**Task goal**
Exactly as they appear below, repeat the lines from the one with "(bei Lichte besehen)" through the one with "html: <div><span>говорятъ за". Drop every picture.

**Excerpted records**
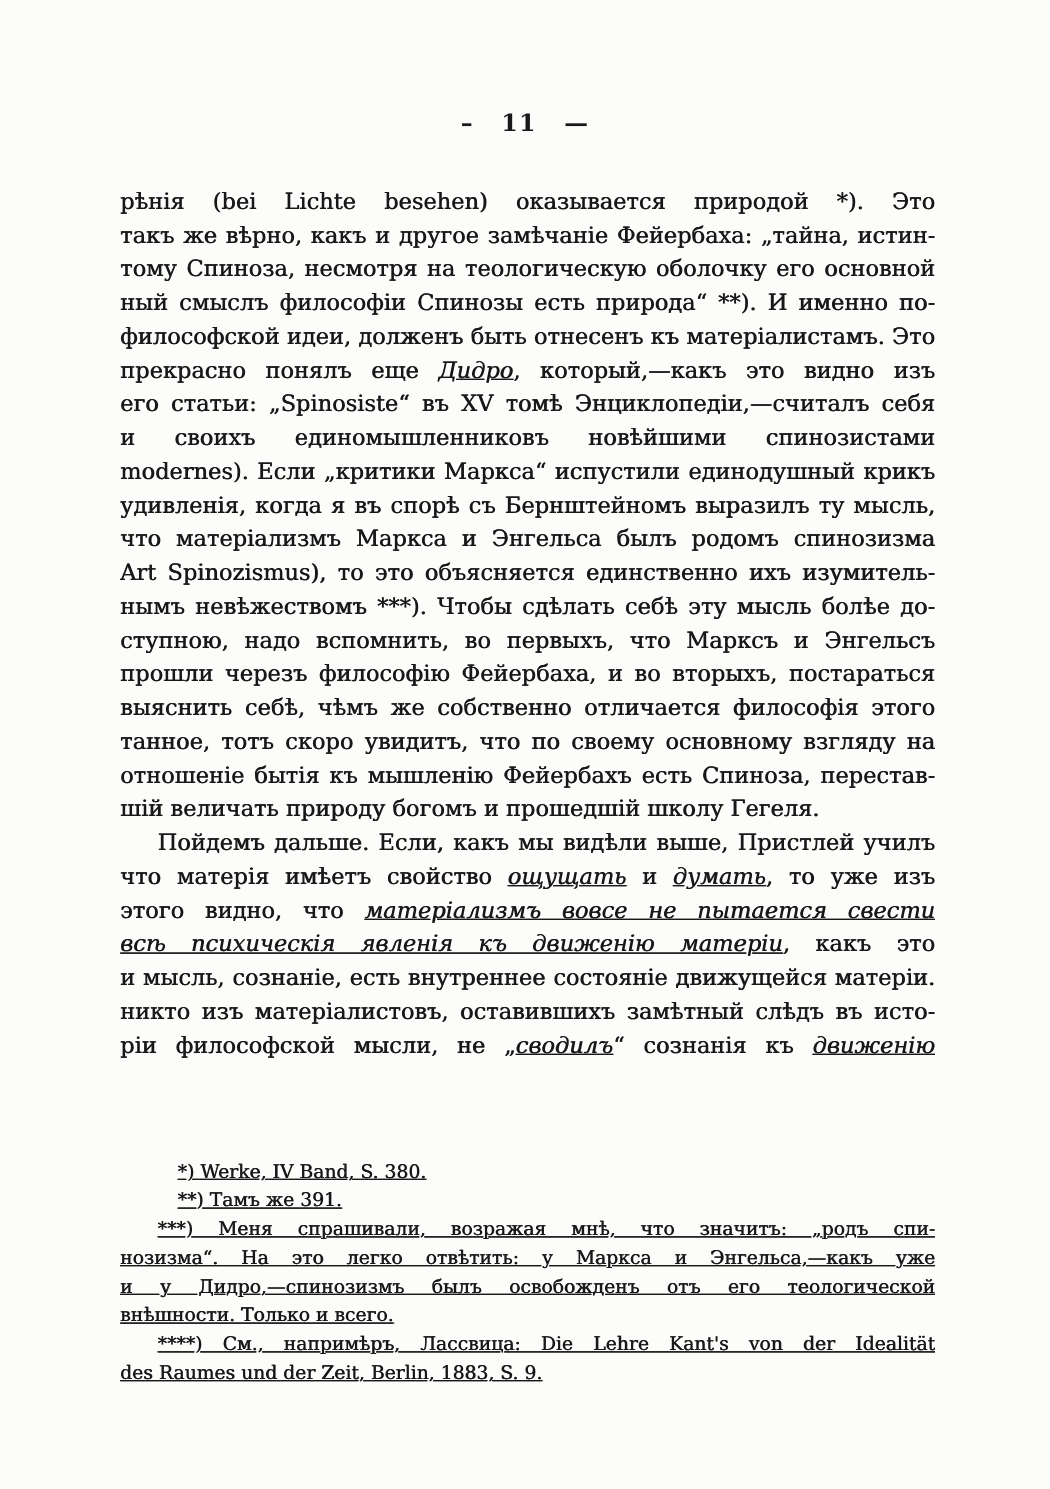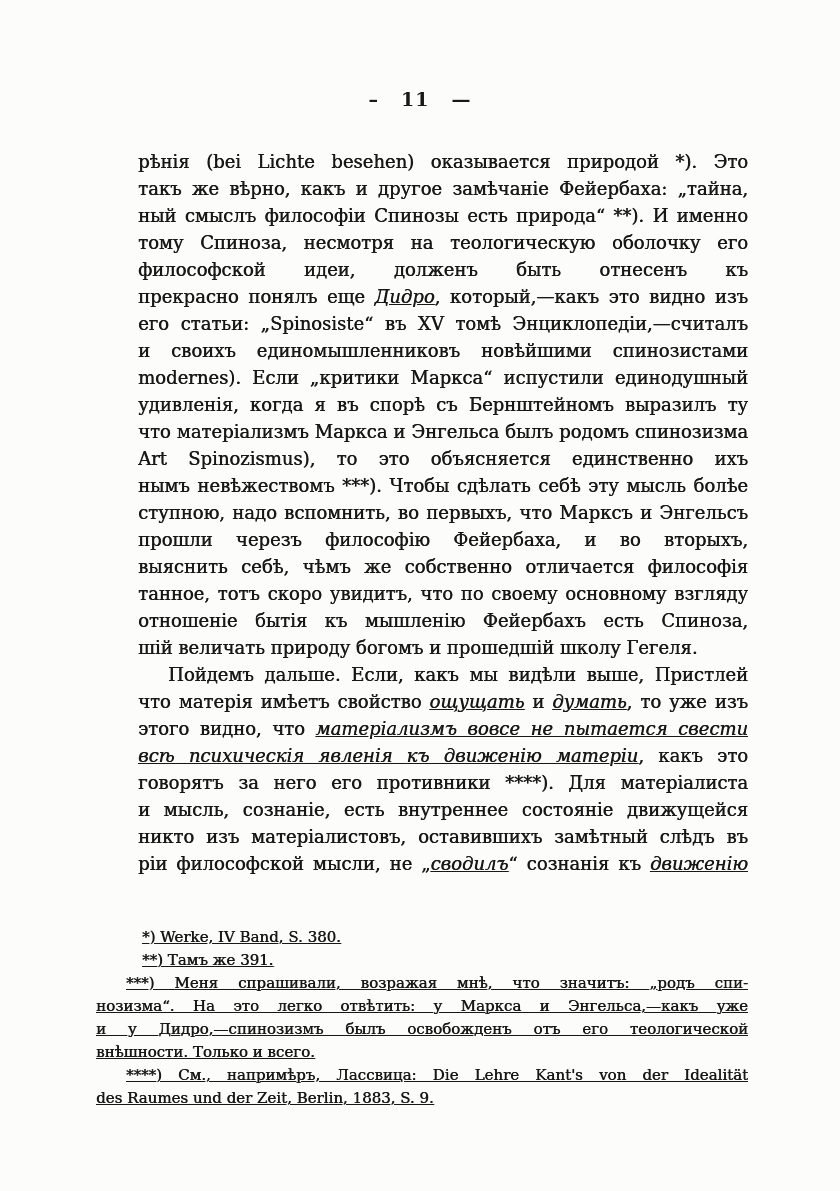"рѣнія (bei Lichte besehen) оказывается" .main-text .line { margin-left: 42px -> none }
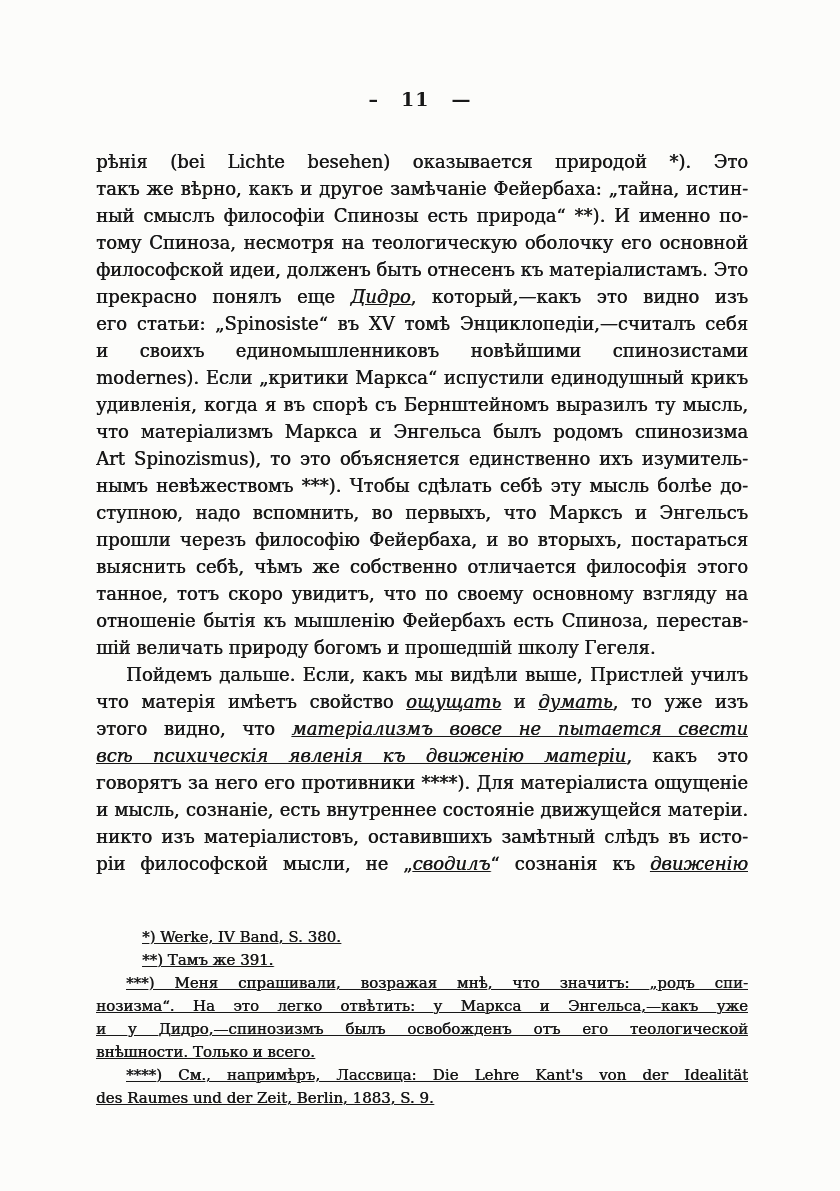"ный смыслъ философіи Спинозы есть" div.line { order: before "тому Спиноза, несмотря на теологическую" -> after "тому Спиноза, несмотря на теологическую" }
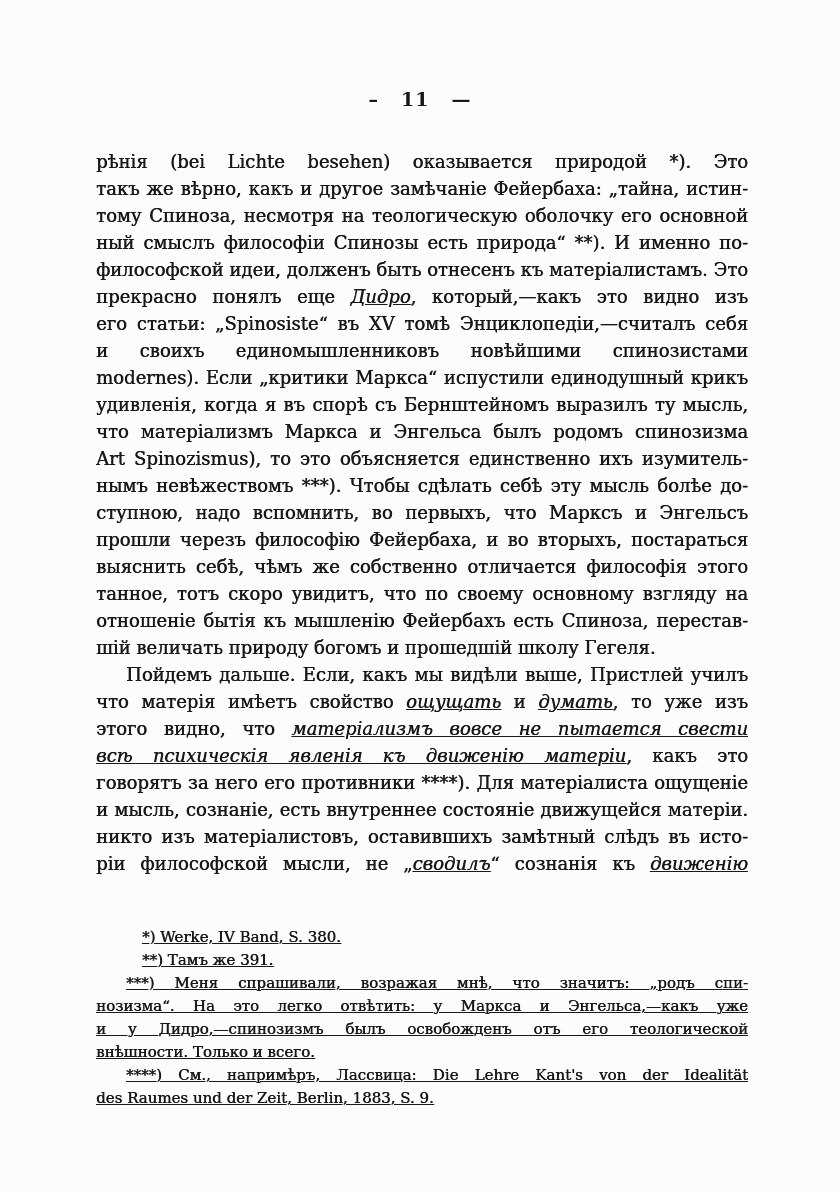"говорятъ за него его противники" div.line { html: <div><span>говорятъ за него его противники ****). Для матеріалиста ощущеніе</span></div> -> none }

--

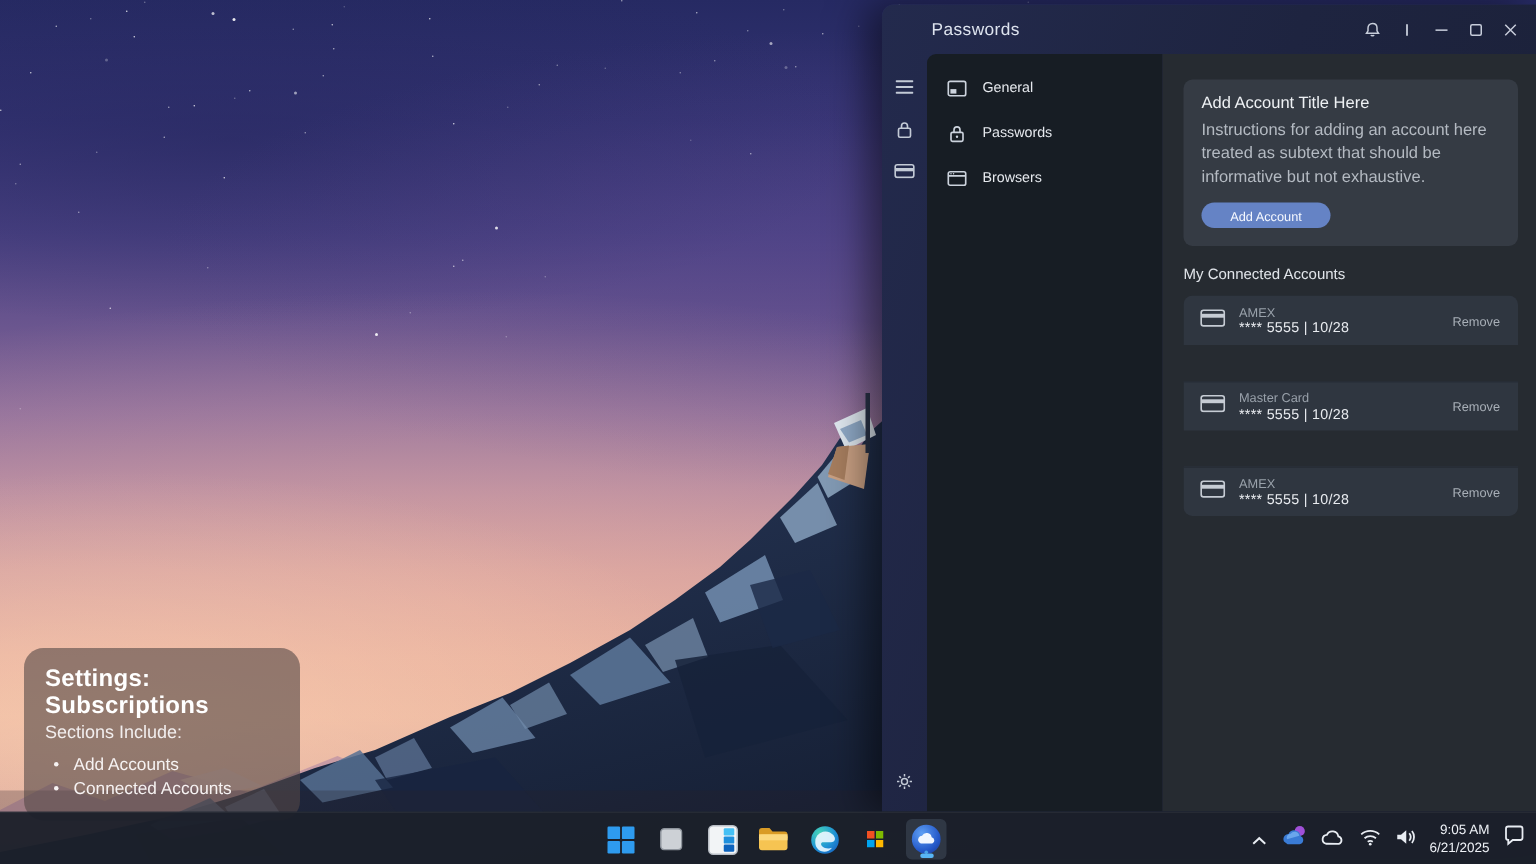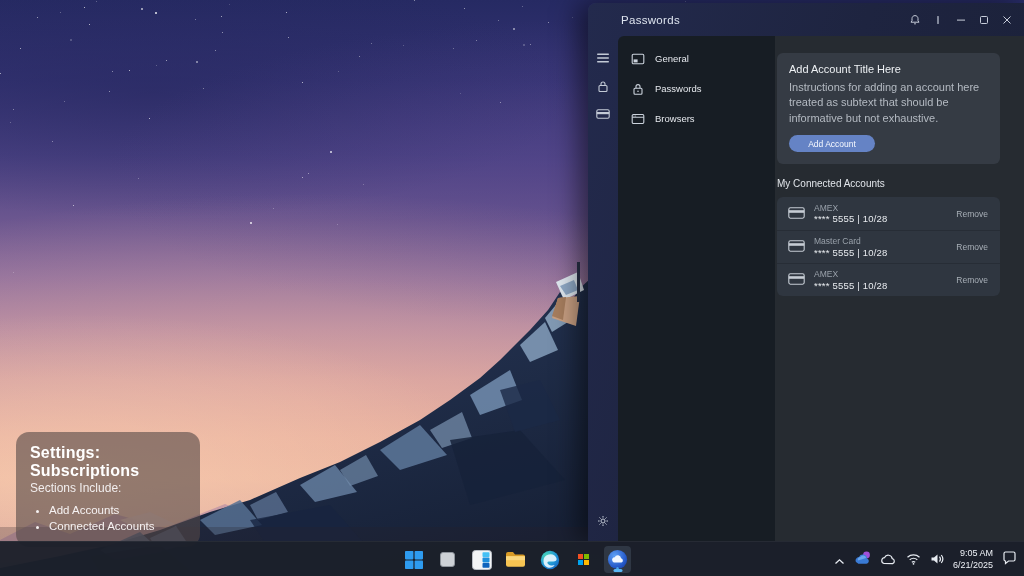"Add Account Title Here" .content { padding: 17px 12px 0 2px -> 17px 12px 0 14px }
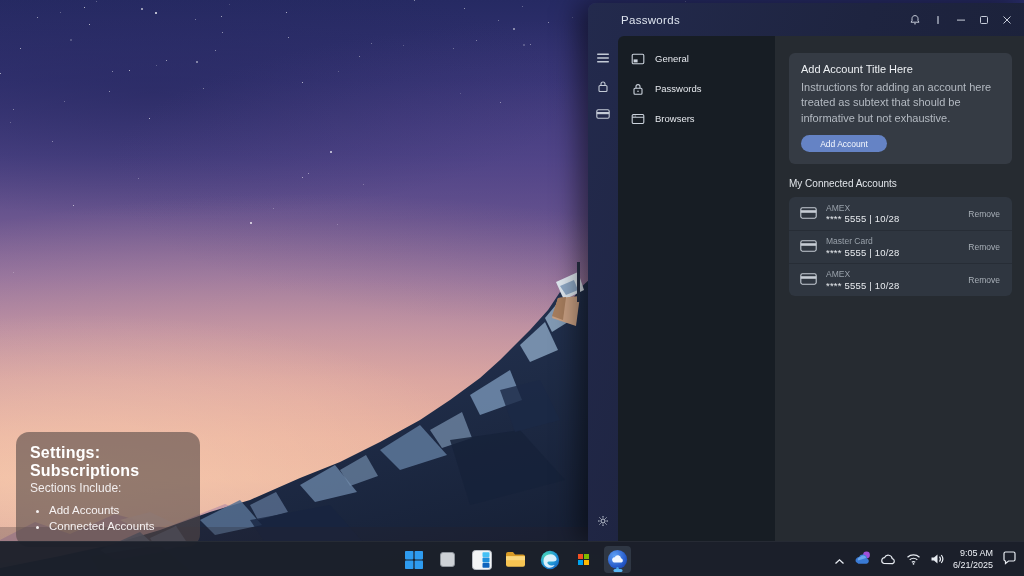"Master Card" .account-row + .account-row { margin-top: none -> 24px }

**Solution to this task**
"рѣнія (bei Lichte besehen) оказывается" .main-text .line { margin-left: 42px -> none }
"ный смыслъ философіи Спинозы есть" div.line { order: before "тому Спиноза, несмотря на теологическую" -> after "тому Спиноза, несмотря на теологическую" }
"говорятъ за него его противники" div.line { html: <div><span>говорятъ за него его противники ****). Для матеріалиста ощущеніе</span></div> -> none }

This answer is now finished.